Edouard Philippe a également voté contre la loi relative à la fraude fiscale et à la grande délinquance économique et financière, qui a notamment créé le Parquet national financier.
- La lutte contre le système prostitutionnel
Ce texte comportait notamment la pénalisation des clients, l’interdiction d’achat d’acte sexuel et le renforcement des moyens de poursuite contre la traite des êtres humains et le proxénétisme. Le nouveau premier ministre a voté contre, comme la majorité du groupe UMP. Pourtant, une quarantaine de députés de droite avaient décidé de s’abstenir, dont Benoist Apparu, Christian Jacob ou François Fillon. Onze autres avaient même soutenu la loi, comme Thierry Solère ou Nathalie Kosciusko-Morizet.

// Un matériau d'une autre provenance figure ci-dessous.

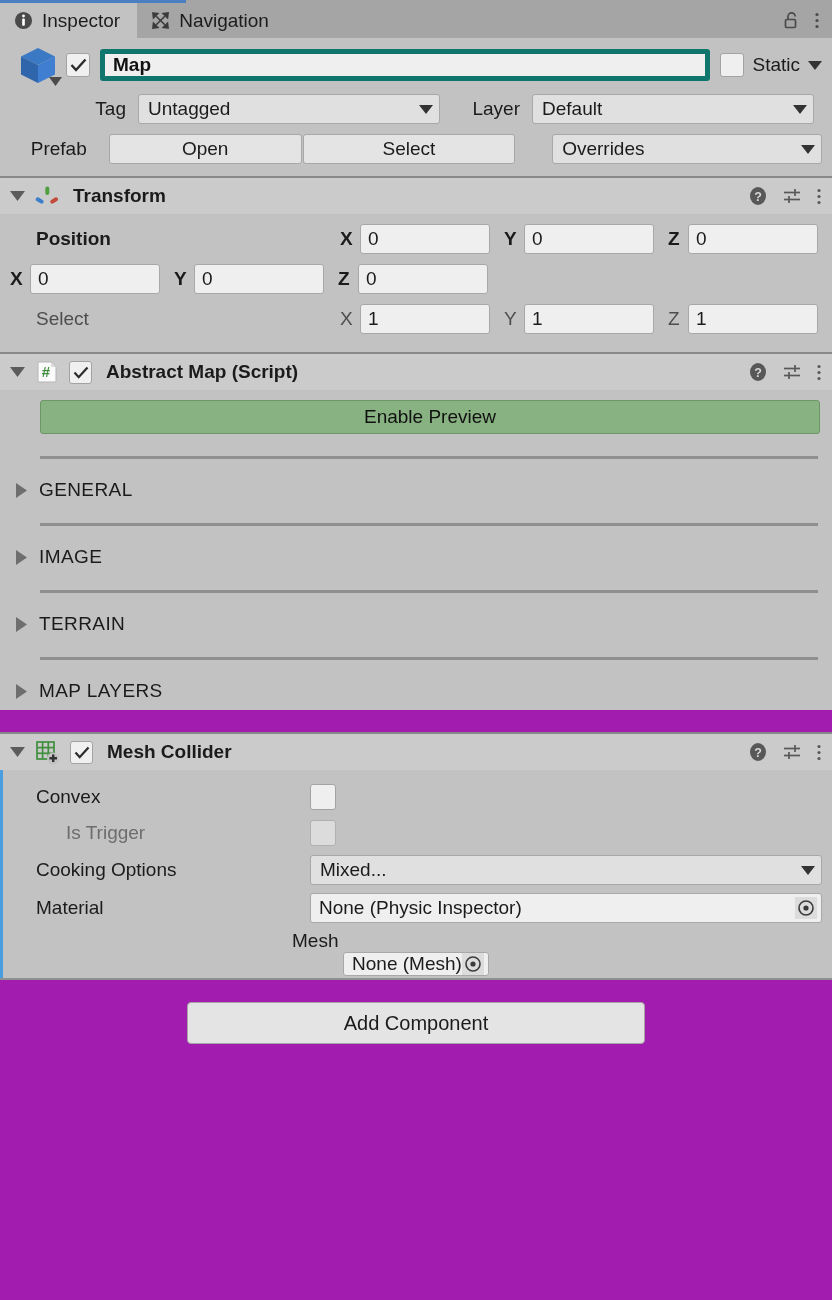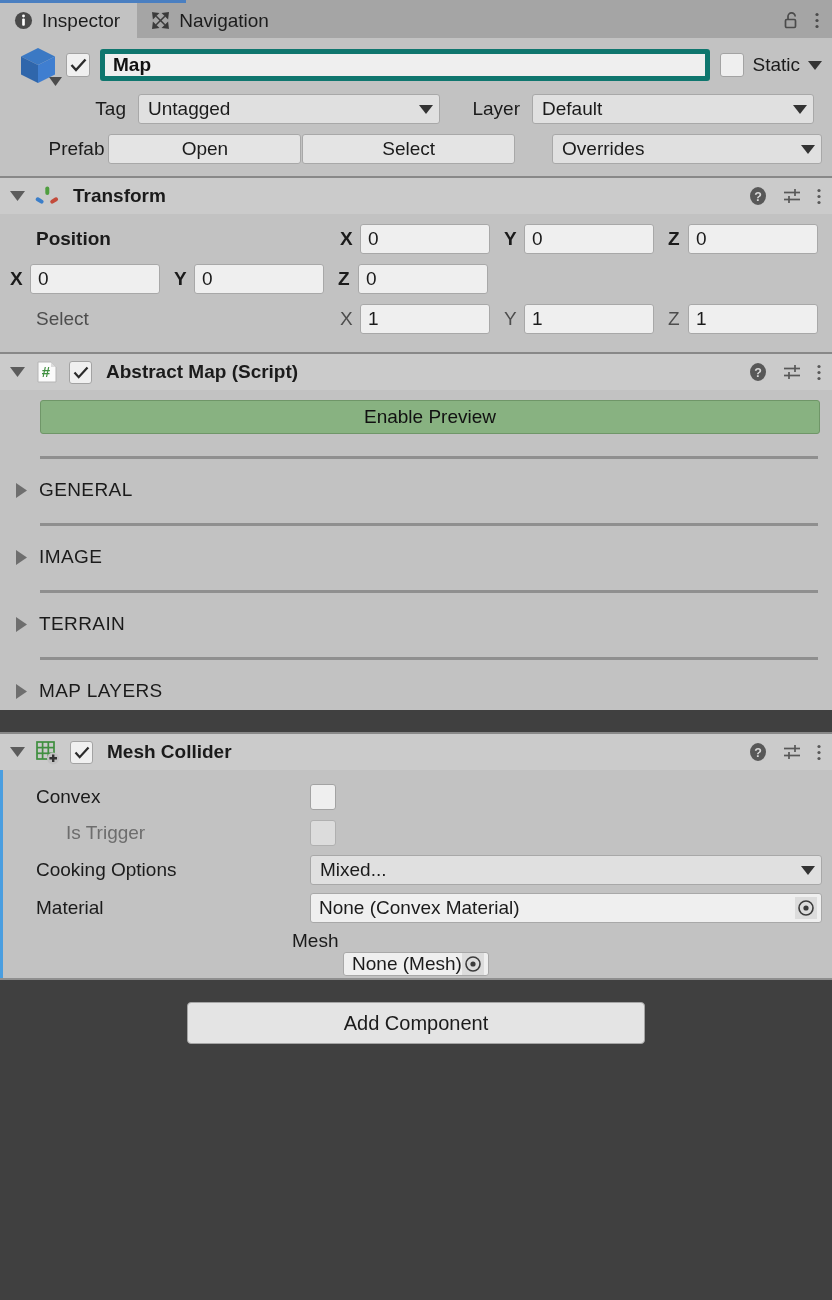"Inspector" .root { background: #404040 -> #a21caf }
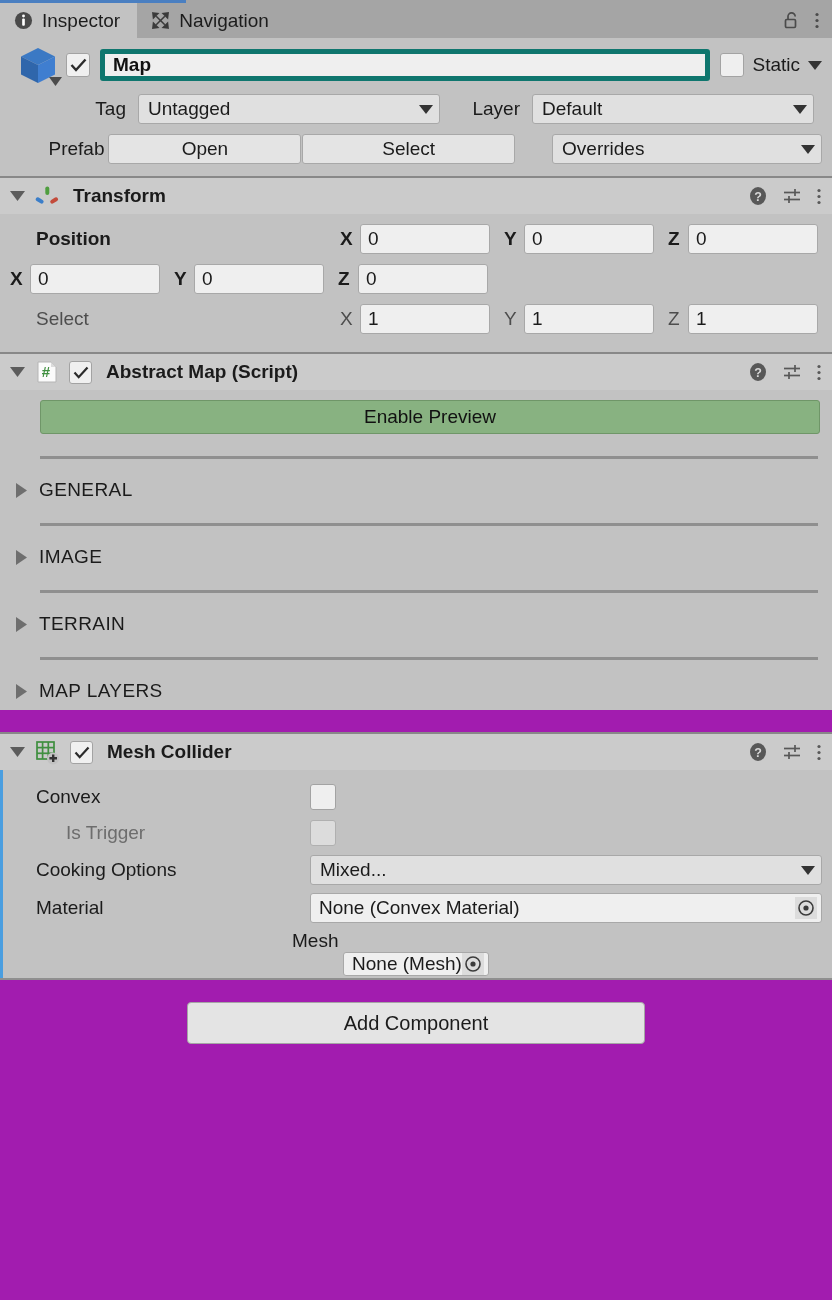"Prefab" span.lbl { padding-right: 4px -> 22px }
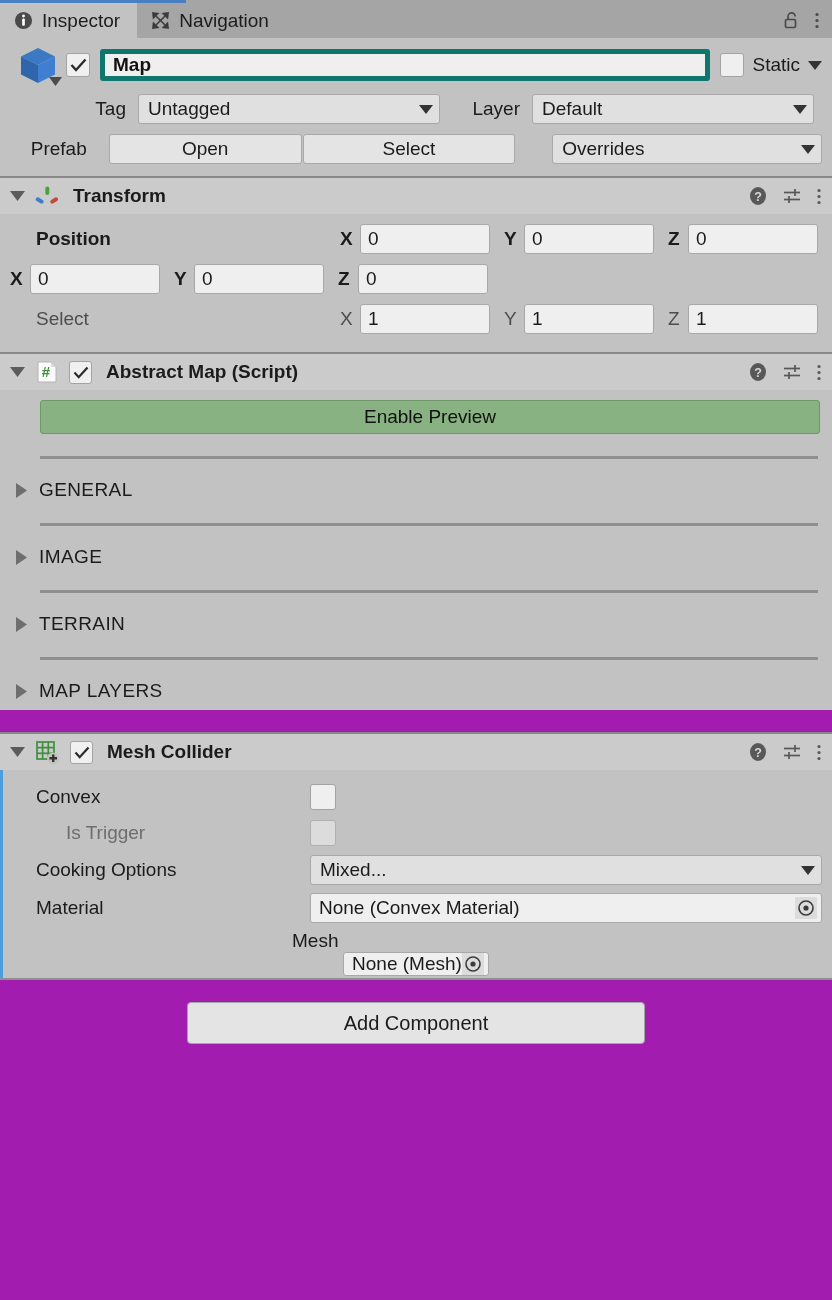"None (Convex Material)" span { text: Convex Material -> Physic Inspector }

- La loi sur la transition énergétique
Ce texte a fixé des objectifs de moyen terme pour la France, comme baisser la part du nucléaire à 50 % de la production d’électricité d’ici à 2025, le développement des énergies renouvelables, ou encore la baisse de la consommation d’énergies fossiles de 30 % d’ici à 2030. Le programme écologique d’Emmanuel Macron s’inscrit dans la parfaite continuité de cette loi.
Là encore, M. Philippe a voté contre, comme la quasi-totalité son groupe parlementaire (un seul député s’est abstenu).
- La réforme territoriale
En 2015, la loi NOTRe a réduit le nombre de régions métropolitaines à treize et a renforcé leurs pouvoirs. Comme 193 députés LR, Edouard Philippe a voté contre. Emmanuel Macron n’envisage pas de revenir sur cette réforme et souhaite désormais réduire le nombre de départements en les fusionnant avec les grandes métropoles quand cela est possible.
- La baisse de d’impôts et de cotisations sociales pour les entreprises
Il s’agit là de l’une des principales mesures de la politique économique d’Emmanuel Macron, qui souhaite réduire à la fois l’impôt sur les sociétés et les cotisations salariales et patronales. Il poursuit en ce sens une politique amorcée par François Hollande.
Le Crédit d’impôt compétitivité emploi (CICE), premier volet de la baisse des charges pour les entreprises, a été adopté dans le projet de loi de finances rectificatif de 2012. Le nouveau premier ministre a voté contre ce texte, comme la quasi-totalité de son camp (un député seulement s’est abstenu). Le CICE avait été introduit par un amendement du gouvernement, et peu de députés étaient présents dans l’hémicycle au moment de son adoption. Les quelques parlementaires UMP ont voté contre.
Deux ans plus tard, les principales dispositions du Pacte de responsabilité, notamment la baisse des cotisations sociales pour les entreprises, figuraient dans le projet de loi de financement rectificatif de la Sécurité social 2014, et M. Philippe n’était pas présent au moment du vote.
- Le non-cumul des mandats
La loi de 2014 a interdit le cumul de fonctions exécutives locales avec un mandat de député ou de sénateur. Le nouveau président de la République a promis le respect de ce texte, et son renforcement : il prévoit d’interdire le cumul des mandats dans le temps. Son nouveau premier ministre, lui, avait voté contre, comme presque toute sa famille politique. Cinq d’entre eux, comme Thierry Solère, avaient voté pour.
Il est difficile de conclure à une réelle opposition d’Edouard Philippe à tous ces textes, tant l’appartenance aux partis structure les votes à l’Assemblée nationale. Mais ces exemples montrent que le nouveau premier ministre s’inscrivait jusqu’ici dans la tradition de la discipline partisane, qu’Emmanuel Macron a assuré vouloir dépasser.